# A The failure to booststrap SU(3).

1. Jul 12, 2017

### arivero

One of the encouraging points of string theory is the ability to single out specific gauge groups, a feat that Chew himself thougth impossible back in 1970. But it extracts groups as SO(32) or E8xE8.... elegant it is, but not simple.

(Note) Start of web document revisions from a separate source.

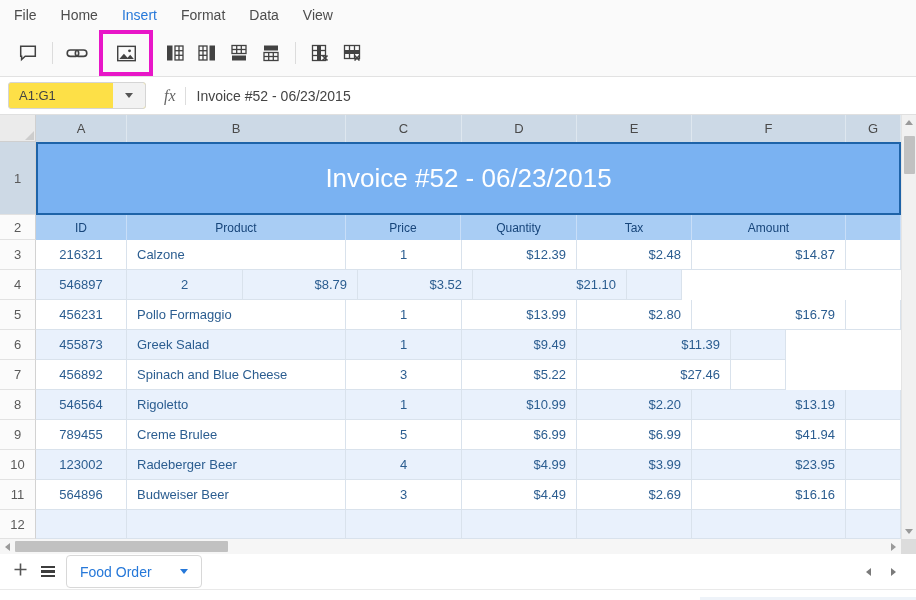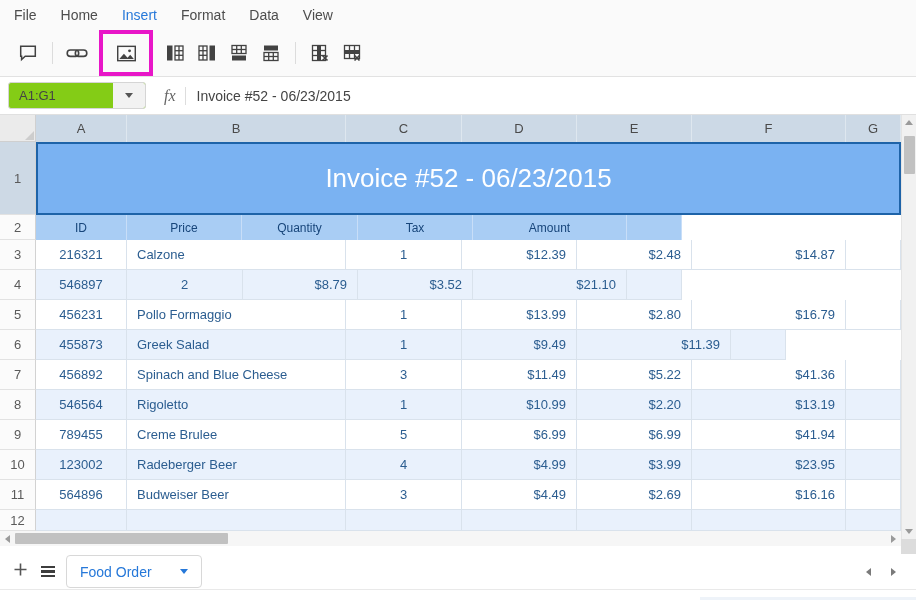--- a/index.html
+++ b/index.html
@@ -13,21 +13,21 @@
 
   
   .toolbar { height:47px; background:#fafafa; border-bottom:1px solid #e2e2e2; display:flex; align-items:center; padding-left:12px; }
   .tb-btn { width:28px; height:28px; display:flex; align-items:center; justify-content:center; margin:0 2px; }
   .tb-sep { width:1px; height:22px; background:#dcdcdc; margin:0 8px; }
   .hl-box { border:4px solid #e816c8; padding:5px 9px; display:flex; align-items:center; justify-content:center; margin:0 6px; }
   .tb-btn svg, .hl-box svg { display:block; }
 
   
   .formulabar { height:38px; background:#fff; border-bottom:1px solid #e0e0e0; display:flex; align-items:center; }
-  .namebox { margin-left:8px; width:138px; height:27px; border:1px solid #d5d5d5; border-radius:3px; display:flex; align-items:stretch; background:#84cc16; overflow:hidden; }
+  .namebox { margin-left:8px; width:138px; height:27px; border:1px solid #d5d5d5; border-radius:3px; display:flex; align-items:stretch; background:#fde047; overflow:hidden; }
   .namebox-text { flex:1; display:flex; align-items:center; padding-left:10px; font-size:13px; color:#444; }
   .namebox-arrow { width:32px; background:#f2f2f2; display:flex; align-items:center; justify-content:center; color:#555; }
   .fx { margin-left:18px; font-family:"Liberation Serif", serif; font-style:italic; font-size:16px; color:#666; }
   .fb-sep { width:1px; height:18px; background:#ddd; margin:0 11px 0 9px; }
   .fb-value { font-size:14px; color:#444; }
 
   
   .grid-area { display:flex; }
   .grid-main { width:901px; }
   .w0{width:91px} .w1{width:219px} .w2{width:116px} .w3{width:115px} .w4{width:115px} .w5{width:154px} .w6{width:55px}
@@ -36,21 +36,21 @@
   .corner-tri { position:absolute; right:1px; bottom:1px; width:0; height:0; border-left:9px solid transparent; border-bottom:9px solid #cdcdcd; }
   .col-header { background:#ccd9e6; border-right:1px solid #dee7ef; display:flex; align-items:center; justify-content:center; font-size:13px; color:#4a4a4a; }
   .row-header { width:36px; background:#fbfbfb; border-right:1px solid #d2d2d2; border-bottom:1px solid #e2e2e2; display:flex; align-items:center; justify-content:center; font-size:13px; color:#5a5a5a; }
   .title-row { display:flex; height:73px; }
   .title-row .row-header { background:#cdd9e5; }
   .merged-title { width:865px; background:#7ab2f2; border:2px solid #1e63a8; display:flex; align-items:center; justify-content:center; color:#fff; font-size:26px; }
   .hrow { display:flex; height:25px; }
   .hcell { background:#a9cdf4; border-right:1px solid #c8def8; display:flex; align-items:center; justify-content:center; font-size:12px; color:#17457a; }
   .grid-row { display:flex; height:30px; background:#fff; }
   .grid-row.striped .cell { background:#e9f1fc; }
-  .grid-row.last-row { height:21px; overflow:hidden; }
+  .grid-row.last-row { height:29px; overflow:hidden; }
   .cell { background:#fff; border-right:1px solid #d9e2ec; border-bottom:1px solid #d9e2ec; display:flex; align-items:center; font-size:13px; color:#2b5d90; }
   .ta-c { justify-content:center; } .ta-l { justify-content:flex-start; padding-left:10px; } .ta-r { justify-content:flex-end; padding-right:10px; }
 
   
   .hscroll { height:15px; width:901px; display:flex; background:#f6f6f6; align-items:center; }
   .h-arrow { width:15px; height:15px; display:flex; align-items:center; justify-content:center; color:#9a9a9a; }
   .h-thumb { width:213px; height:11px; background:#c1c1c1; border-radius:1px; }
   .h-track-rest { flex:1; }
   .v-rail { width:15px; display:flex; flex-direction:column; }
   .vscroll { height:424px; background:#f1f1f1; border-left:1px solid #e4e4e4; display:flex; flex-direction:column; align-items:center; }
@@ -226,20 +226,21 @@
           <div class="col-header w5">F</div>
           <div class="col-header w6">G</div>
         </div>
       <div class="title-row">
         <div class="row-header">1</div>
         <div class="merged-title" style="background: rgb(122, 178, 242); border-color: rgb(30, 99, 168);">Invoice #52 - 06/23/2015</div>
       </div>
       <div class="hrow">
         <div class="row-header">2</div>
       <div class="hcell w0">ID</div>
+          <div class="hcell w1">Product</div>
           <div class="hcell w3">Price</div>
           <div class="hcell w2">Quantity</div>
           <div class="hcell w4">Tax</div>
           <div class="hcell w5">Amount</div>
           <div class="hcell w6"></div>
         </div>
       <div>
           <div class="grid-row">
             <div class="row-header">3</div>
             <div class="cell w0 ta-c">216321</div>
@@ -276,23 +277,22 @@
             <div class="cell w2 ta-c">1</div>
             <div class="cell w3 ta-r">$9.49</div>
             <div class="cell w5 ta-r">$11.39</div>
             <div class="cell w6"></div>
           </div>
           <div class="grid-row">
             <div class="row-header">7</div>
             <div class="cell w0 ta-c">456892</div>
             <div class="cell w1 ta-l">Spinach and Blue Cheese</div>
             <div class="cell w2 ta-c">3</div>
-            <div class="cell w3 ta-r">$11.49</div>
             <div class="cell w4 ta-r">$5.22</div>
-            <div class="cell w5 ta-r">$41.36</div>
+            <div class="cell w5 ta-r">$27.46</div>
             <div class="cell w6"></div>
           </div>
           <div class="grid-row striped">
             <div class="row-header">8</div>
             <div class="cell w0 ta-c">546564</div>
             <div class="cell w1 ta-l">Rigoletto</div>
             <div class="cell w2 ta-c">1</div>
             <div class="cell w3 ta-r">$10.99</div>
             <div class="cell w4 ta-r">$2.20</div>
             <div class="cell w5 ta-r">$13.19</div>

So lets ask, is there really no way single out SU(3) from some consistency argument. Here the definite property is that $$\bf 3 \times 3 = 6 + \bar 3$$
and that the representations with size $n (n\pm 1) /2$ are seen to happen in string theory when orientifolds are involved. Here we could look to some 14 of Sp(6), or to SO(6), with a 15 what recovers back all the important game of SU(3), via
$$\bf 15 = >> 1_0 + 3_4 + \bar 3_{-4} + 8_0$$
while for higher Sp(2n) or SO(2n) groups using this same decomposition we still get the adjoint but not the defining and conjugate irreps of SU(n).

Last edited: Jul 12, 2017
2. Jul 12, 2017

### arivero

By the way, a pretty nice trick to get 3-quark baryons in the large N expansion is to add a new set of quarks from the above (anti)symmetrisation. But lnot sure of its value... large N is a planar limit, isn't it? Or is it possible to get nonorientable planar large N? Even if so, something as SU(3)xSO(large N) could be more interesting than a swarm of new quarks.

3. Jul 12, 2017

### arivero

Hmm, SU(3) is of course visible as holonomy requirement, and also relatively from decomposition of SO(8) into 1 +3 + 3 +1. But all of this is consequence of D=10, while the former argument in the OP could be used in any dimension. Also, if we are into extra dimensional origins, we have more tools: complex manifolds, compactification enhancements, and even Kaluza Klein on symmetric spaces.